Dagegen hat der Antragsteller Beschwerde zum Bayer. Landessozialgericht eingelegt.
Zur Ergänzung des Tatbestandes wird auf die beigezogene Akte der Antragsgegnerin sowie die Gerichtsakten erster und zweiter Instanz Bezug genommen.
II.
Die form- und fristgerecht eingelegte Beschwerde (§§ 172, 173 Sozialgerichtsgesetz - SGG -) ist zulässig. Das SG hat ihr nicht abgeholfen (§ 174 SGG). Das Rechtsmittel erweist sich auch als begründet. Der Beschluss des Sozialgerichts vom 29.12.2006 ist aufzuheben.
Der Bescheid vom 03.08.2006 ist rechtswidrig. Eine Absenkung gemäß § 31 Abs 1 Satz 1 Nr 1b SGB II durfte für die Zeit ab 01.09.2006 für die Dauer von 3 Monaten nicht erfolgen. In der vom Antragsteller unterschriebenen und damit wirksamen Eingliederungsvereinbarung ist diesem nämlich nicht konkret mitgeteilt worden, wann er sich bezüglich eines Bewerbertrainings mit der Firma P. in Verbindung setzen solle bzw wann er dieses beginnen solle. Ein entsprechendes weiteres Einladungsschreiben ggf. mit einer Fristsetzung zu einer solchen Teilnahme ist nicht ergangen. Somit kann dem Kläger auch mit Bescheid vom 03.08.2006 nicht die Nichtteilnahme vorgeworfen werden. Dabei ist auch zu beachten, dass im Bescheid vom 03.08.2006 von einem Einladungsschreiben zur Firma C. die Rede ist, das nie erfolgt ist.

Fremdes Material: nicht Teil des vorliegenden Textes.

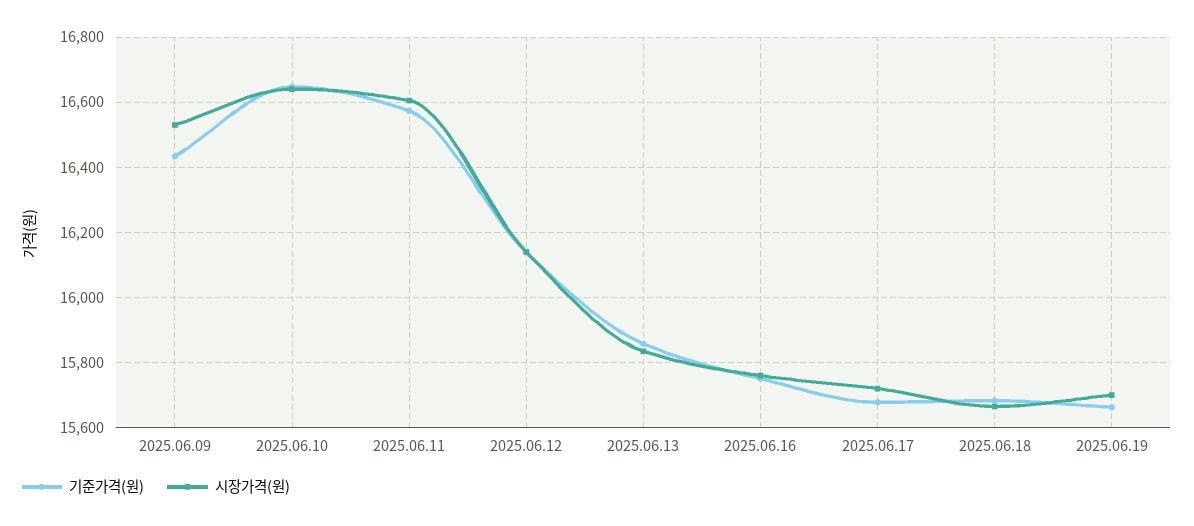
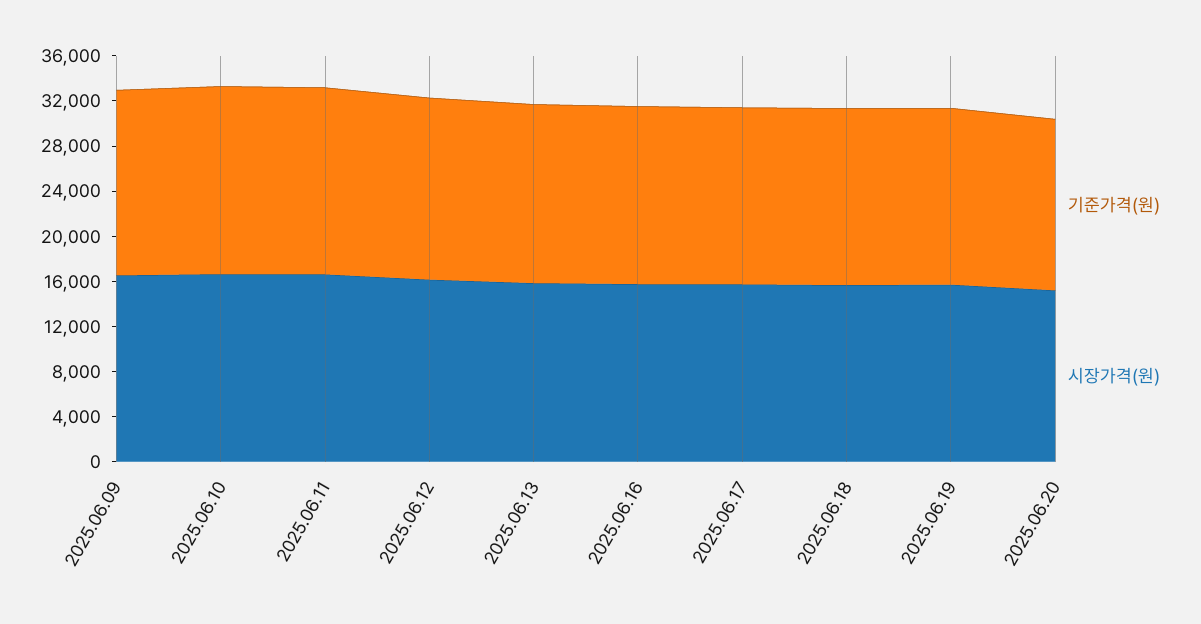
기준가격(원), 2025.06.20: none -> 15000
시장가격(원), 2025.06.20: none -> 15000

Gemäß § 86b Abs 1 Satz 1 Nr 2 SGG kann daher das Gericht der Hauptsache auf Antrag die aufschiebende Wirkung ganz oder teilweise anordnen in Fällen, in denen der Widerspruch und die Anfechtungsklage keine aufschiebende Wirkung haben. Vorliegend hat der Widerspruch gegen den Absenkungsbescheid vom 03.08.2006 keine aufschiebende Wirkung (§ 39 Nr 1 SGB II). Unter Berücksichtigung des § 39 Nr 1 SGB II ist von einem Regelausnahmeverhältnis zugunsten des Suspensiveffektes auszugehen, da der Gesetzgeber die sofortige Vollziehung zunächst angeordnet hat. Davon abzuweichen besteht nur Anlass, wenn ein überwiegendes Interesse des durch den Verwaltungsakt Belasteten feststellbar ist. Die Anordnung der aufschiebenden Wirkung muss eine mit gewichtigen Argumenten zu begründende Ausnahme bleiben (Keller in Meyer-Ladewig/Keller/Leitherer, SGG, 8.Aufl, § 86b Rdnr 12a). Ist der Verwaltungsakt offenbar rechtswidrig und ist der Betroffene dadurch in seinen subjektiven Rechten verletzt, wird ausgesetzt, weil dann ein überwiegendes öffentliches Interesse oder Interesse eines Dritten an der Vollziehung nicht erkennbar ist. Ist die Klage aussichtslos, wird die aufschiebende Wirkung nicht angeordnet. Sind die Erfolgsaussichten nicht in dieser Weise abschätzbar, bleibt eine allgemeine Interessenabwägung, wobei die Erfolgsaussichten des Hauptsacheverfahrens und die Entscheidung des Gesetzgebers in § 39 Nr 1 SGB II mit berücksichtigt werden (vgl zum Ganzen: Keller aaO Rdnr 12c).
Vorliegend ist der Absenkungsbescheid rechtswidrig. Daher ist die aufschiebende Wirkung anzuordnen. Der Erlass einer einstweiligen Anordnung - wie durch das SG mit Beschluss vom 15.11.2006 erfolgt - ist daher zwar nicht zutreffend, führt aber zum vom Antragsteller gewünschten Ergebnis.
Nach alledem ist der Beschluss des Sozialgerichts Nürnberg vom 29.12.2006 aufzuheben, sodass der Beschluss vom 15.11.2006 wieder wirksam ist.
Die Kostenentscheidung beruht auf der entsprechenden Anwendung des § 193 SGG.
Dieser Beschluss ist unanfechtbar (§ 177 SGG).